A nível geral, a média das classificações no ensino privado situou-se nos 16,8 valores em 2024/2025, enquanto no ensino público fixou-se nos 15,0 valores — mantendo-se a diferença histórica de 1,8 valores entre ambos os setores. Nas disciplinas anuais (não sujeitas a exame nacional), como Aplicações Informáticas B, a média atingiu os 18,7 valores no privado e 18,1 no público.
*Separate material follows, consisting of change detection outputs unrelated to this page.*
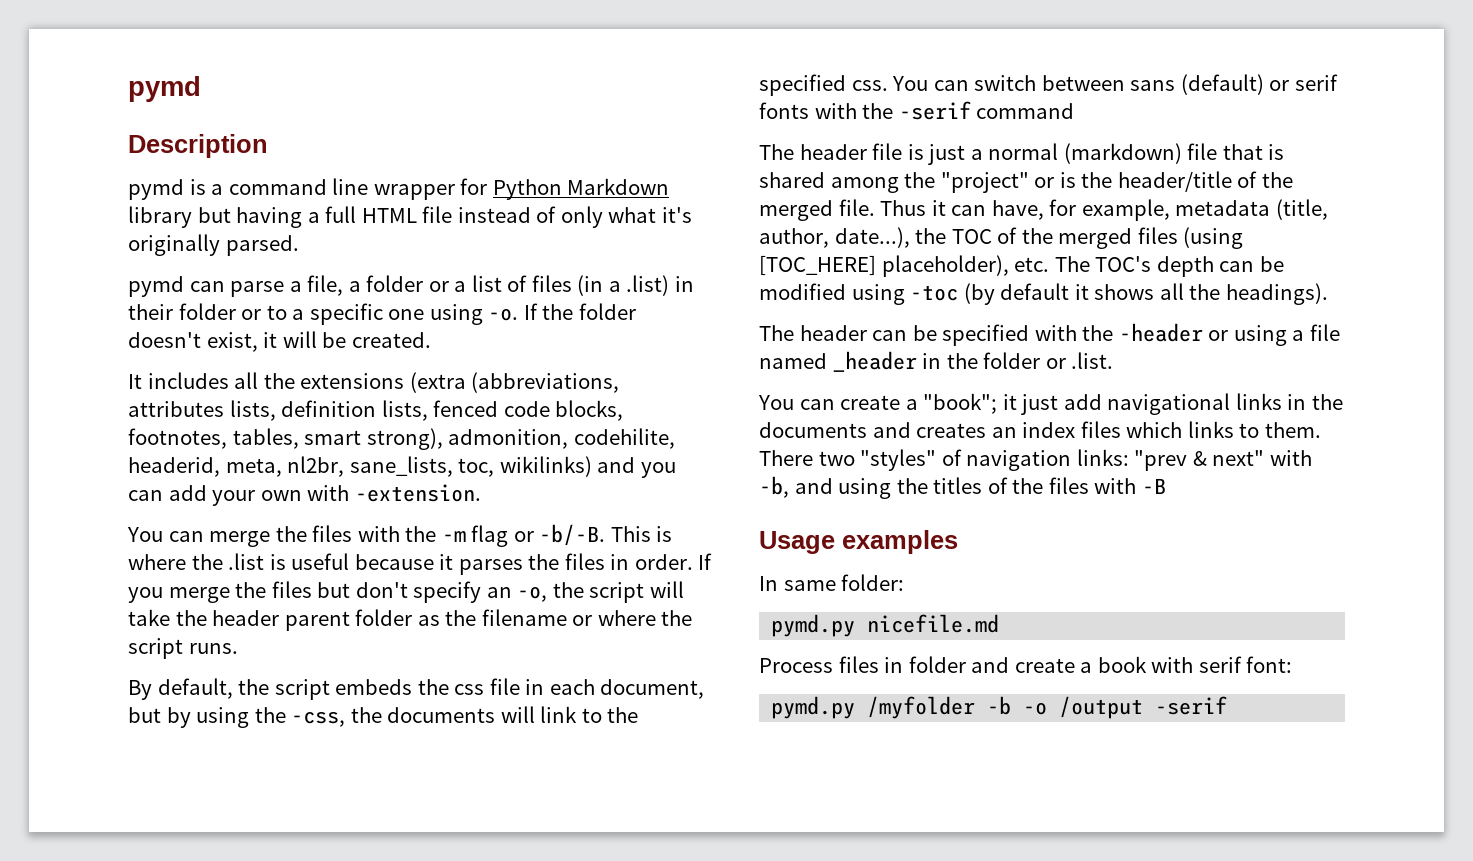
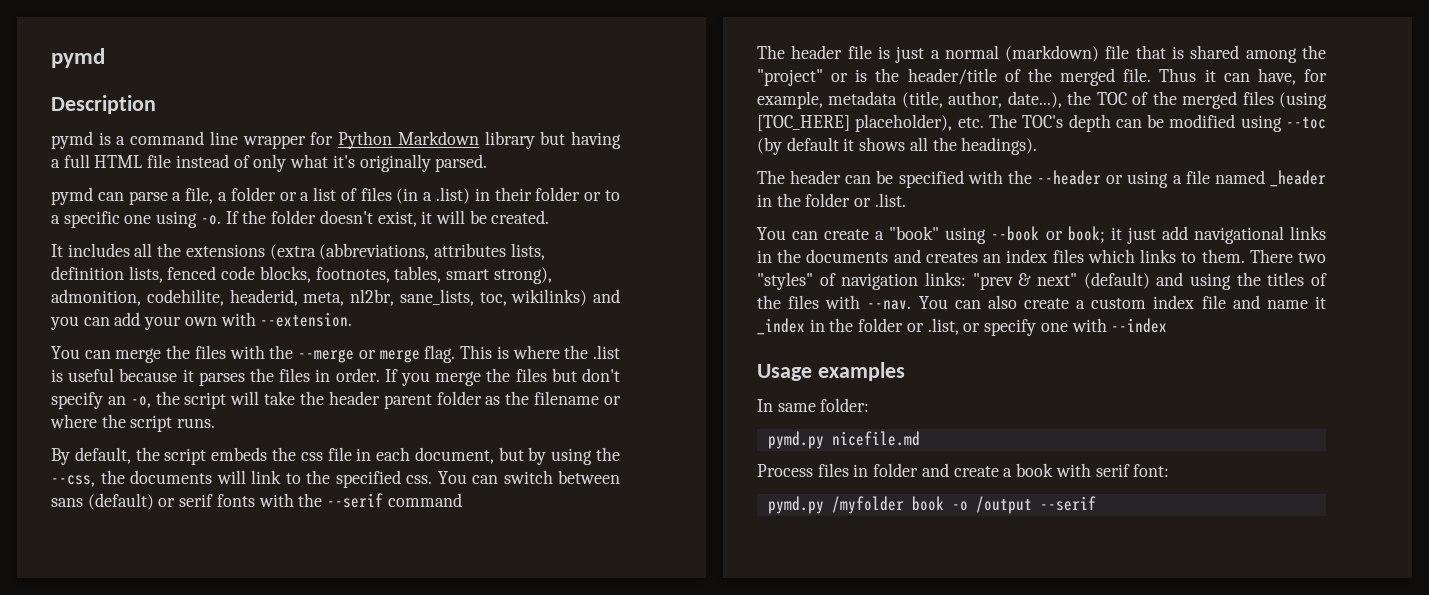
[354,484,481,502] -extension. -> [260,312,353,327] --extension.
[441,524,606,547] -m flag or -b/-B. -> [298,345,456,363] --merge or merge flag.
[291,711,346,727] -css, -> [51,475,95,487] --css,
[898,101,971,120] -serif -> [327,493,384,508] --serif
[910,285,959,301] -toc -> [1286,117,1326,129] --toc
[1118,323,1203,342] -header -> [1037,170,1102,185] --header
[923,393,998,414] "book"; -> [889,226,1105,244] "book" using --book or book;
[1269,450,1312,466] [759,476,789,498] with -b, -> [1083,272,1150,289] (default)
[1141,478,1166,494] -B -> [867,295,1327,310] [757,318,1168,336] --nav. You can also create a custom index file and name it _index in the folder or .list, or specify one with --index
[987,696,1012,715] -b -> [911,496,944,511] book
[1155,696,1228,715] -serif -> [1039,496,1096,511] --serif

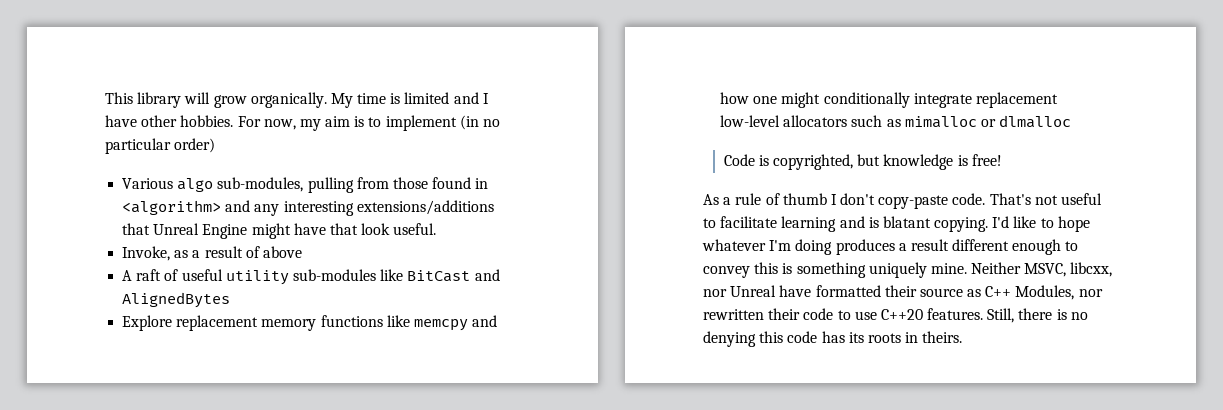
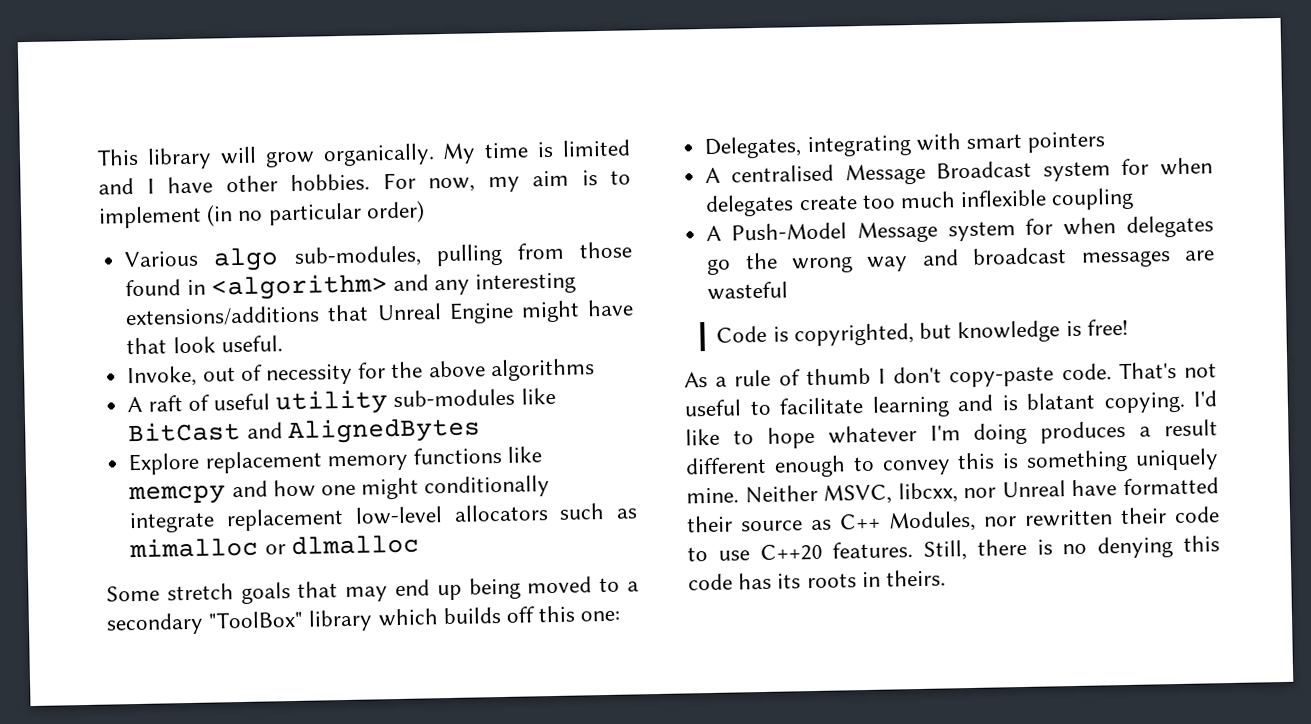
[174,246,260,258] as a result of -> [202,361,424,386] out of necessity for the
(302, 252) none -> [489,358,595,382] algorithms
(1072, 121) none -> [106,576,639,605] [106,605,621,636] [704,131,1107,160] [705,157,1213,186] [705,187,1135,217] [706,215,1214,244] [707,247,1215,275] [707,281,789,300] // Some stretch goals that may end up being moved to a secondary "ToolBox" library which builds off this one: // Delegates, integrating with smart pointers // A centralised Message Broadcast system for when delegates create too much inflexible coupling // A Push-Model Message system for when delegates go the wrong way and broadcast messages are wasteful

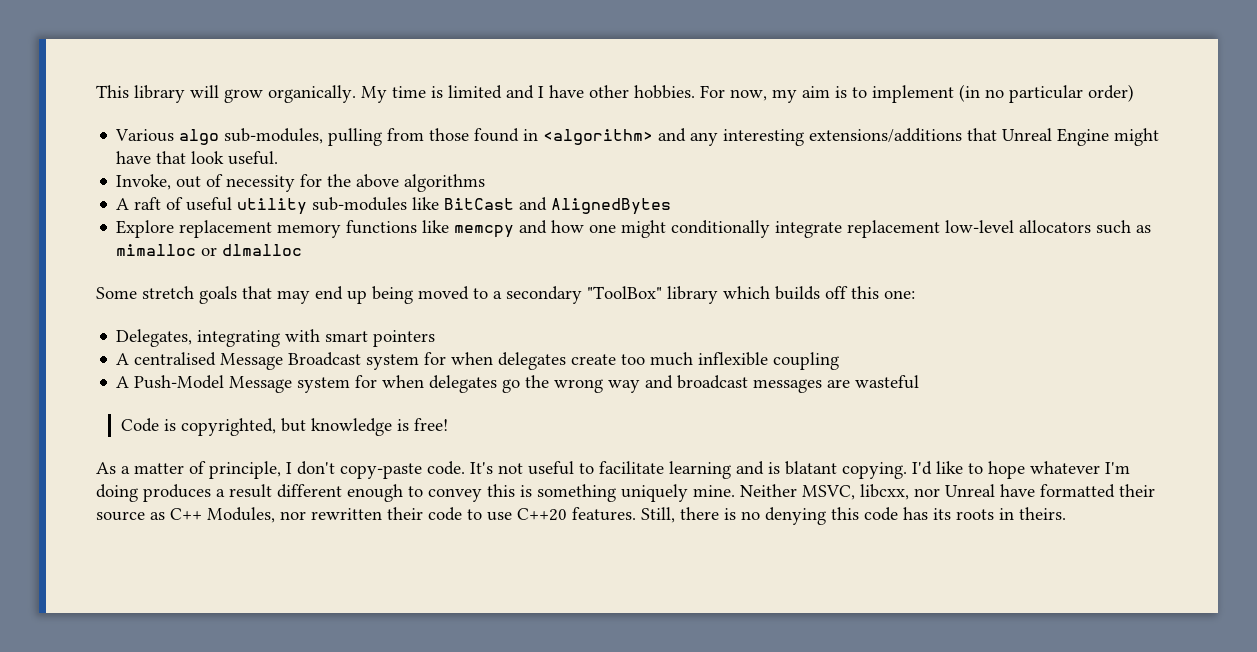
[734,367,871,387] rule of thumb -> [134,461,281,479] matter of principle,
[1118,362,1177,380] That's -> [470,462,493,474] It's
Segundo o investigador Pedro Freitas (Universidade de Oxford / Nova SBE), o salto nas notas registado durante a pandemia de covid-19 não foi posteriormente corrigido, permanecendo os critérios de avaliação elevados nos anos subsequentes.
Cenário no Vale do Sousa
A análise detalhada aos dados da DGEEC não aponta de forma nominal a inclusão direta de colégios do Vale do Sousa (região que abrange os concelhos de Paços de Ferreira, Penafiel, Paredes, Lousada e Felgueiras) na lista restrita das 38 instituições privadas com 30% de notas máximas generalizadas.
Apesar de a região contar com colégios de referência com oferta de ensino secundário — como o Colégio Nova Encosta (Paços de Ferreira) ou o Colégio Casa do Mãe (Paredes) —, os dados disponibilizados pelo Ministério da Educação focam-se nos agregados nacionais e na disparidade entre notas internas e exames nacionais.
Nas escolas públicas da região (como a Escola Secundária de Paços de Ferreira, Escola Secundária de Penafiel, Escola Secundária de Paredes ou os agrupamentos de Lousada e Felgueiras), o comportamento das notas internas seguiu a tendência nacional de subida progressiva da classificação mais frequente (moda), que subiu de 15 para 17 valores ao longo dos últimos oito anos.